# [WHAT YOU NEED TO DO]
Search the records for the word "WINDSONIC" and report each line that has it.

# [DATA FOR PROCESSING]
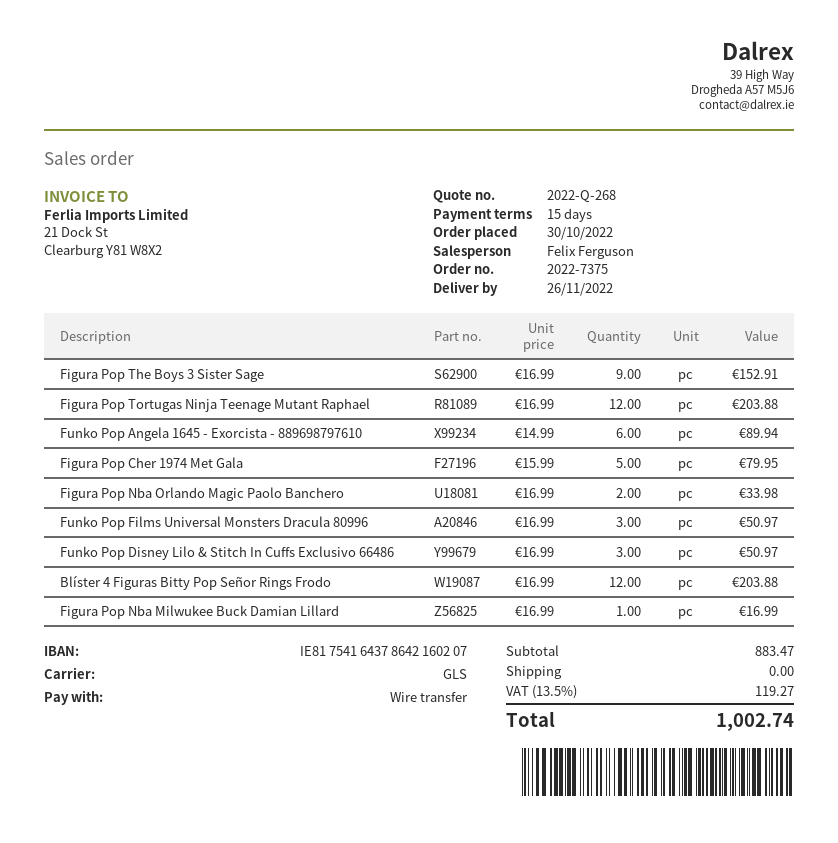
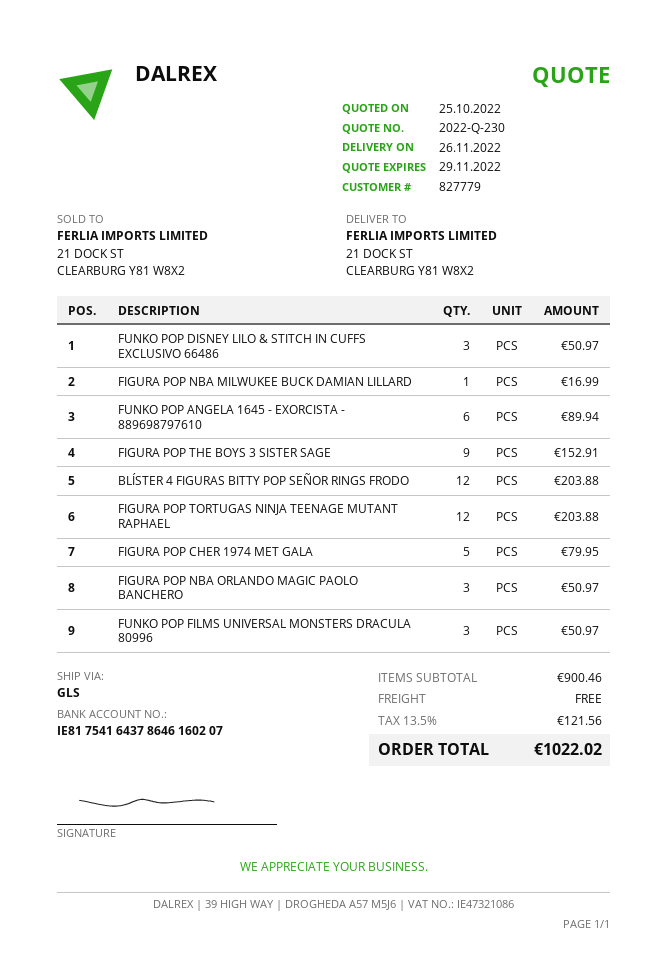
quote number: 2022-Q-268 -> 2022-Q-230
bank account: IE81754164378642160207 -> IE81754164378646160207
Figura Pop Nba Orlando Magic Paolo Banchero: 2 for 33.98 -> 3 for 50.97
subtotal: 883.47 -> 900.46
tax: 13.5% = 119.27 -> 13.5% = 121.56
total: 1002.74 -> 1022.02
---
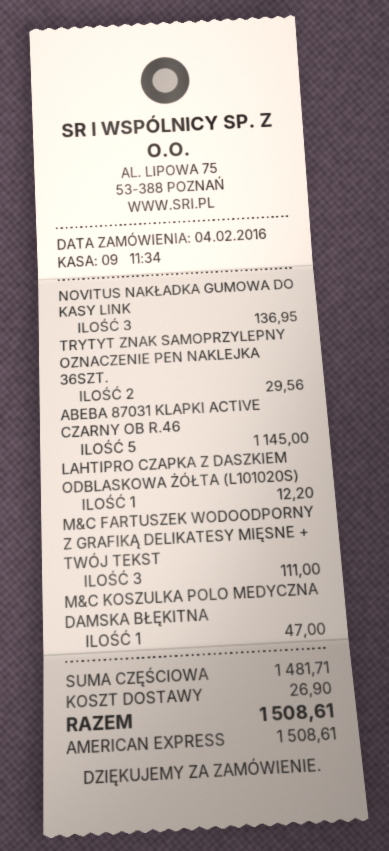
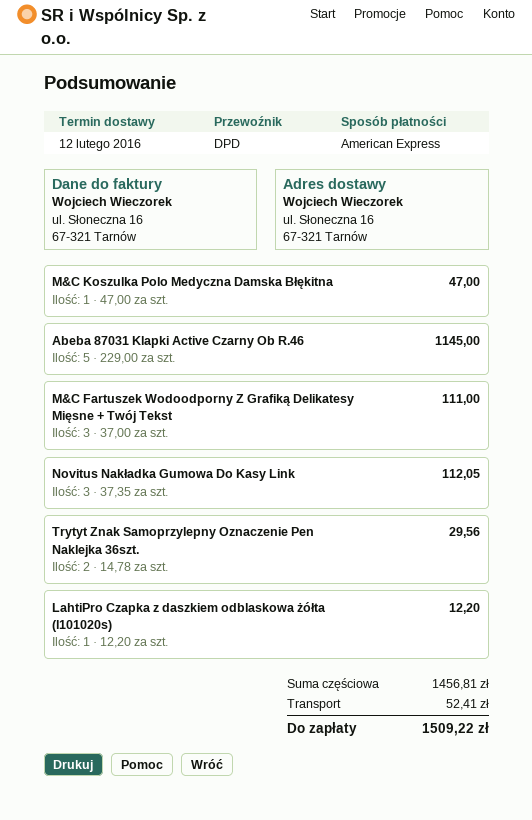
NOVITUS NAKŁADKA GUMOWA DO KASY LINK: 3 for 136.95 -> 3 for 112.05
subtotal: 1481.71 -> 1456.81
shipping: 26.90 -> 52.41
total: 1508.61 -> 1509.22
...
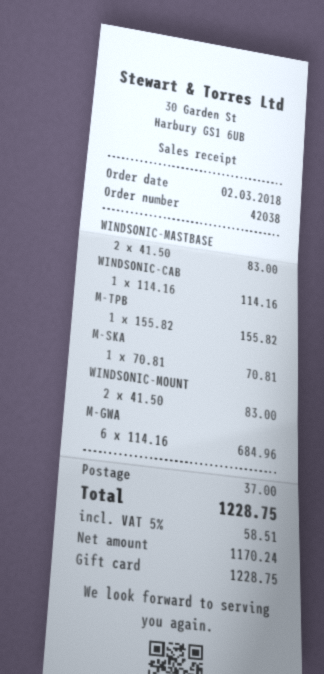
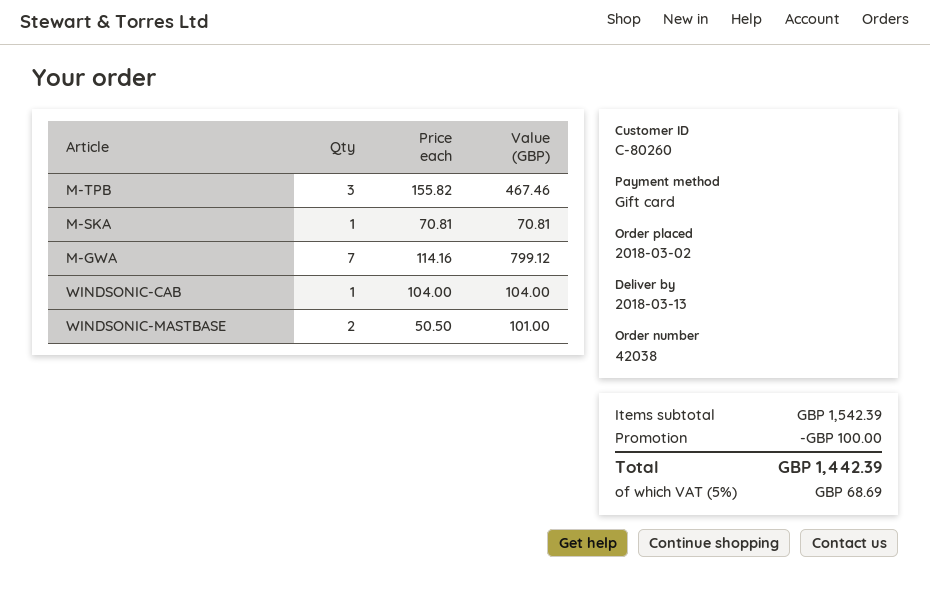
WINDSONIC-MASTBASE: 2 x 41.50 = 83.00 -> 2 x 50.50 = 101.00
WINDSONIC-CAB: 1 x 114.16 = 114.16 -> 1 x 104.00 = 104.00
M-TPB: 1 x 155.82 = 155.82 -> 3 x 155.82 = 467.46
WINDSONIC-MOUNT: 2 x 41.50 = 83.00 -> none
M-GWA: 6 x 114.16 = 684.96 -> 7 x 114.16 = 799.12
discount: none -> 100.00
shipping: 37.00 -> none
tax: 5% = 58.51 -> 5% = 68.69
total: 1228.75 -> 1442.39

# [YOUR SOLUTION]
WINDSONIC-MASTBASE: 2 x 41.50 = 83.00 -> 2 x 50.50 = 101.00
WINDSONIC-CAB: 1 x 114.16 = 114.16 -> 1 x 104.00 = 104.00
WINDSONIC-MOUNT: 2 x 41.50 = 83.00 -> none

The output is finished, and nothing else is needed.